Что касается смысла его речи, то я был совершенно согласен, не одобрял я только тона, я помалкивал и обрадовался, когда мы прибыли в Тутлинген. И вот я был в Швабии, на своей родине, и мне предстояло снова переночевать в швабском городке. На станции ждал посыльный из гостиницы, я пошел с ним и оказался в хорошей старой гостинице, и как раз перед тем, как я вошел туда, над широкой, прямой как стрела улицей взошла полная луна. Она, значит, встречала меня здесь снова, это было приятно мне. Я нашел солидную, старую, почтенную гостиницу и удобную комнату, смочил всегда горящие глаза холодной водой и заказал себе на ужин куриный суп. Суп был хорош, и, поскольку я еще не знал Тутлингена, мне захотелось пройтись по городу перед сном. Я поднял воротник пальто, закурил сигару и отправился. Главную улицу я уже знал, она, на мой взгляд, была не очень близка к идеалу вечернего швабского городка, поэтому я свернул в первый переулок, пробрался, спотыкаясь о какой-то хлам, по дернистому спуску, и вдруг опять показалась луна, отражавшаяся в удивительно тихой ночной воде, в бледное небо вонзались острия крыш, кругом ни души, где-то во дворе за забором лаяла собака. Медленно ходил я по переулкам вверх и вниз, через мост и обратно, вода дышала холодом, острые крыши были такие же, как в моем родном городке, и, пока я думал о своей родине, о своей дурацкой жизни и одиноком старении, над ущельями крыш опять поднялась луна, уже белая и маленькая, и в этот миг на меня нашло одно воспоминание детства. Мне вспомнилась минута, которая, может быть, заставила меня стать поэтом (хотя я и раньше уже писал стихи). Случилось это так. У нас, двенадцатилетних гимназистов, была в ходу хрестоматия с обычными стихами и историями, с анекдотами о Фридрихе Великом и Эберхарде Бородаче, все это я любил читать, но среди всех этих вещей находилось нечто иное, нечто чудесное, колдовское, самое прекрасное, что мне встречалось когда-либо. Это было стихотворение Гёльдерлина, фрагмент «Ночь». О, эти несколько строк, как часто я читал их тогда, каким удивительным, таинственным, обжигающим и пугающим было чувство: это поэзия! Это поэт! Как звучал здесь, для моего слуха впервые, язык моей матери и моего отца, как глубоко, как священно, как мощно, как веяло от этих невероятных стихов, лишенных для меня, мальчика, настоящего содержания, магией ясновидения, тайной поэзии!

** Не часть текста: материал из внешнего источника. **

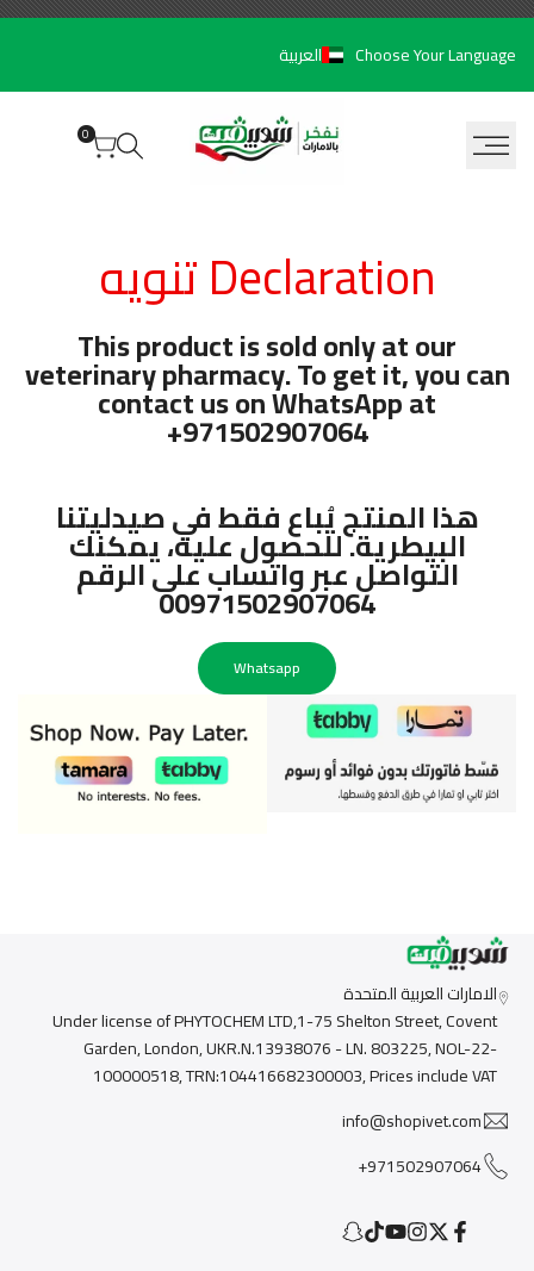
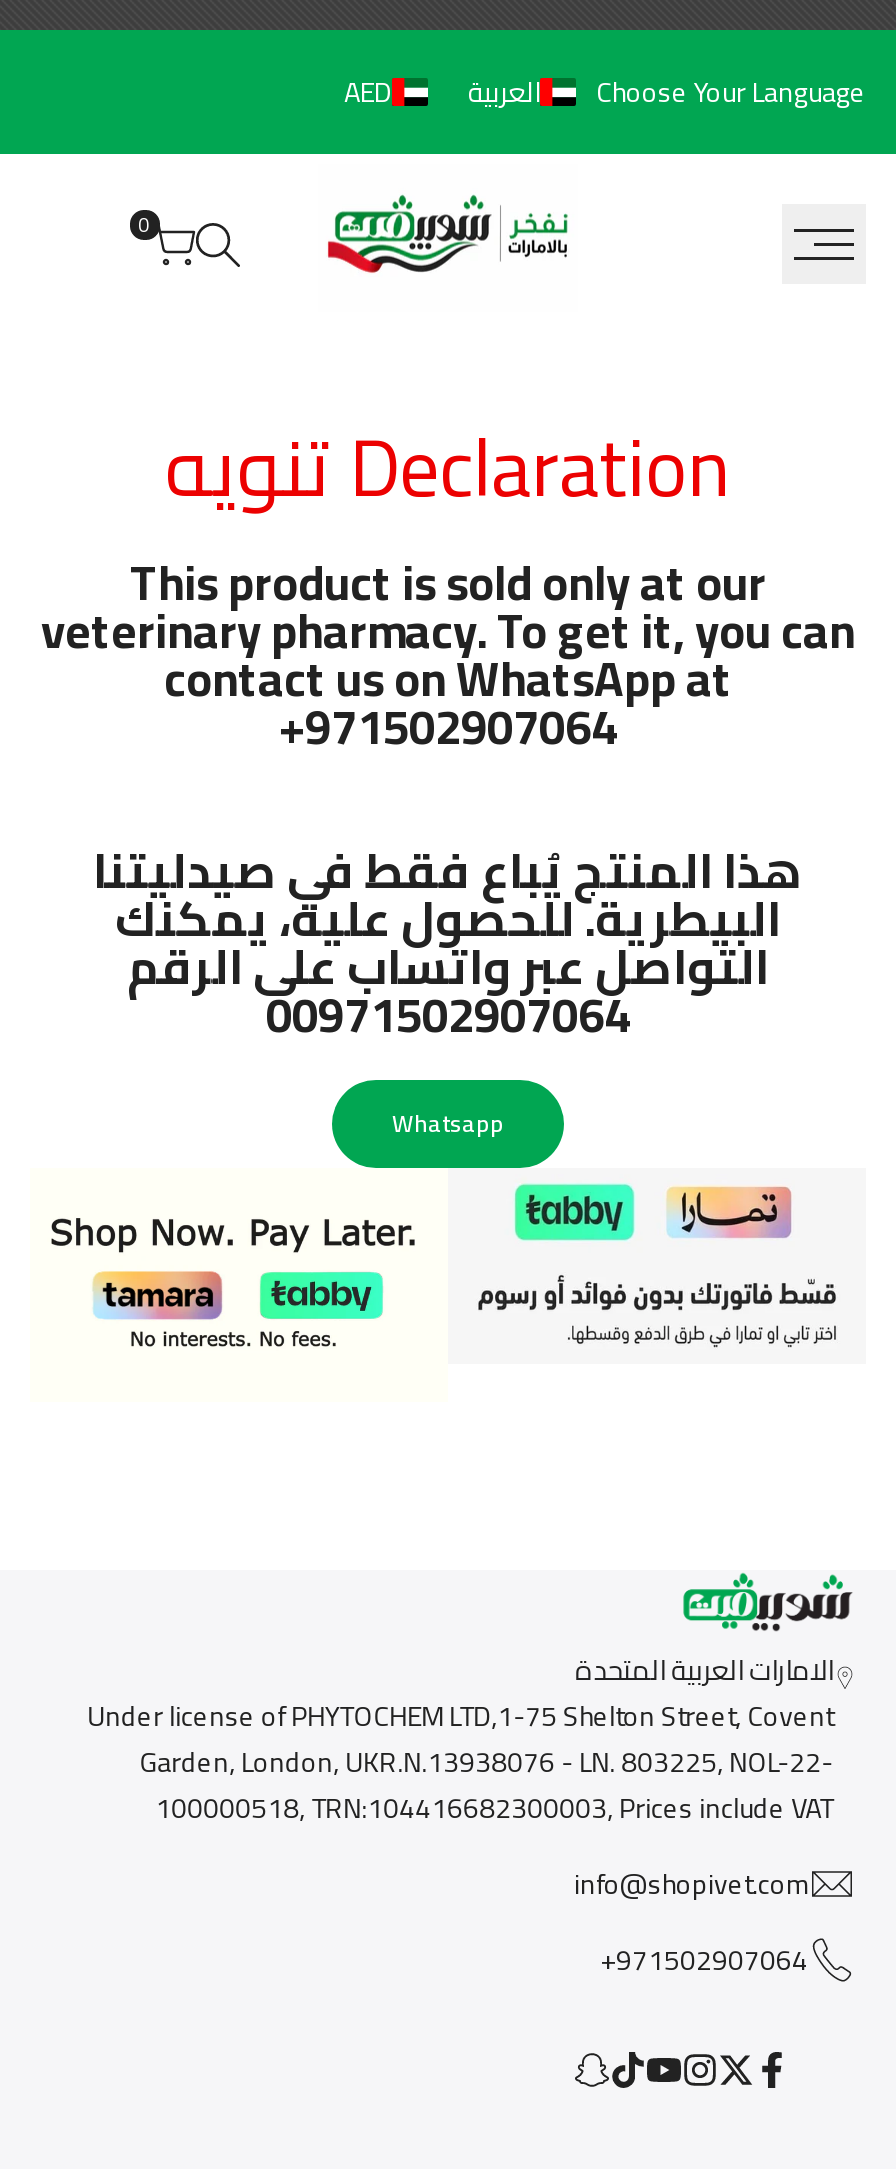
none -> [344,66,392,118] AED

… приходит Звездная ночь, и, чужда нашим заботам земным, Над вершинами гор печальным и царственным блеском Дивная светит луна.
Хотя я и в юности читал много и с великим восторгом, никогда поэтическая речь не очаровывала меня так, как очаровали тогда мальчика эти стихи. И позднее, когда я в двадцать лет впервые читал «Заратустру» и тоже был очарован, мне сразу вспомнилось то гёльдерлиновское стихотворение из хрестоматии и то первое удивление детской души перед искусством.
Значит, эта поездка в Швабию, рожденная смутными воспоминаниями о прекрасной Лау и поэте Мёрике, была мне все-таки суждена, чтобы вернуть меня к звукам моей ранней поры и показать мне, как все нерасторжимо срослось. И даже если эта поездка ничего, кроме разочарования, не принесет мне, эта минута под тутлингенской луной с внезапно воскресшим гёльдерлиновским словом будет уже достаточным результатом.
Наш брат мало чем бывает доволен, да и доволен бывает лишь самым высоким. Услышать между болью, отчаянием и удушливым отвращением к жизни вдруг, на какой-то священный миг, внезапное «да» в ответ на вопрос о смысле этой трудновыносимой жизни, даже если уже в следующий миг оно будет снова захлестнуто мутной волной, – этого нам довольно, этим мы долго живем дальше, и не только живем, не только выносим жизнь, но и любим, но и славим ее.